Commerce intra-africain : la Tunisie pèse à peine plus de 2 % des échanges
Malgré une adhésion formelle aux grandes architectures régionales, notamment la Zone de libre-échange continentale africaine (ZLECAf), et un accès aux lignes de financement de la Banque africaine d’import-export (Afreximbank), la Tunisie peine à traduire ses engagements institutionnels en ancrage commercial tangible avec le reste du continent. C’est ce qui ressort du dernier African Trade Report 2026, publié par Afreximbank et analysé par le think tank Tema dans sa note Ecoweek.
Les flux commerciaux du pays restent en effet largement polarisés par son environnement maghrébin immédiat, tandis que sa pénétration des marchés subsahariens demeure marginale, selon les données compilées par l’institution panafricaine.
En 2025, le commerce de biens entre pays africains a atteint 213,8 milliards de dollars, soit près de 14 % des échanges totaux du continent, évalués à 1 466,7 milliards de dollars.

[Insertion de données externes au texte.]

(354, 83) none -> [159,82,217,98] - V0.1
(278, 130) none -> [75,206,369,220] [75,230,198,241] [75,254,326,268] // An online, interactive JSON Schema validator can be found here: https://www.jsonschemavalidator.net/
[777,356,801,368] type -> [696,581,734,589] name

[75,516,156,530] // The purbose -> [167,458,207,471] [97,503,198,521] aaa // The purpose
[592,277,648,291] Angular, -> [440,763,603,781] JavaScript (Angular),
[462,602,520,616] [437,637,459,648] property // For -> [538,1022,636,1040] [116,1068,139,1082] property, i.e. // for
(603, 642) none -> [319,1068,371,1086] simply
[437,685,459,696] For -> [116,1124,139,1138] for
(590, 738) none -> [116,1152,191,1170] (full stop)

Dans cet ensemble, la Tunisie a contribué à hauteur de 4,93 milliards de dollars, contre 4,64 milliards en 2024 et 4,30 milliards en 2023. Si l’Union européenne reste son principal partenaire commercial, le poids relatif de l’Afrique dans son commerce extérieur progresse lentement. Le pays représente désormais un peu plus de 2,3 % des échanges intra-africains.
Cette performance le classe parmi les vingt premiers contributeurs continentaux, mais très loin des poids lourds que sont l’Afrique du Sud, la République démocratique du Congo, l’Égypte, le Ghana, la Côte d’Ivoire, le Maroc ou le Zimbabwe. Surtout, la part de la Tunisie dans le gâteau commercial africain marque un repli relatif : passée de 2,44 % en 2023 à 2,33 % en 2024, puis à 2,30 % en 2025. Une érosion de parts de marché qui, conjuguée à une hausse en valeur absolue, traduit un moindre dynamisme du pays par rapport à d’autres nations du continent, le maintenant dans une position périphérique.
Le Tunisia Country Brief 2026, publié en complément, confirme cette configuration : l’essentiel des échanges tunisiens avec l’Afrique se concentre sur ses voisins nord-africains – Libye, Algérie et Égypte. Vers ces destinations, le pays exporte principalement des produits industriels (phosphates, engrais, matériaux de construction, biens mécaniques), des biens de consommation courante et des prestations de services dans les secteurs du BTP, de la santé ou de l’ingénierie. En retour, les importations en provenance de cette zone sont largement dominées par les hydrocarbures algériens et libyens, complétés par des intrants industriels et agricoles.
En revanche, les échanges avec l’Afrique subsaharienne restent limités. Ils se concentrent essentiellement sur l’Afrique de l’Ouest, avec des clients principaux tels que le Sénégal, la Côte d’Ivoire, le Cameroun, la Guinée, le Gabon, le Burkina Faso et l’Afrique du Sud. Selon les estimations d’Afreximbank, le commerce avec cette zone s’élevait à environ 550 millions de dollars en 2024, dont 425 millions d’exportations tunisiennes. Ce montant ne représente qu’à peine 10 % du commerce continental du pays.
Le rapport relève néanmoins un potentiel de croissance significatif, encore inexploité. Il évalue à plus de 500 millions de dollars le gisement supplémentaire d’exportations tunisiennes vers l’Afrique subsaharienne, notamment dans les secteurs industriels, agroalimentaires et des biens intermédiaires. La concrétisation de ce potentiel, qui permettrait de doubler les flux actuels vers ces marchés, suppose toutefois la levée d’obstacles logistiques, financiers et réglementaires toujours prégnants.
Enfin, l’institution bancaire identifie la Tunisie comme un pôle stratégique susceptible d’animer des chaînes de valeur régionales, en particulier dans les phosphates, l’agroalimentaire, le BTP et les technologies de l’information et de la communication. Mais cette ambition reste subordonnée à une utilisation effective des mécanismes offerts par la ZLECAf et des instruments financiers d’Afreximbank, à l’image du Système panafricain de paiement et de règlement (PAPSS).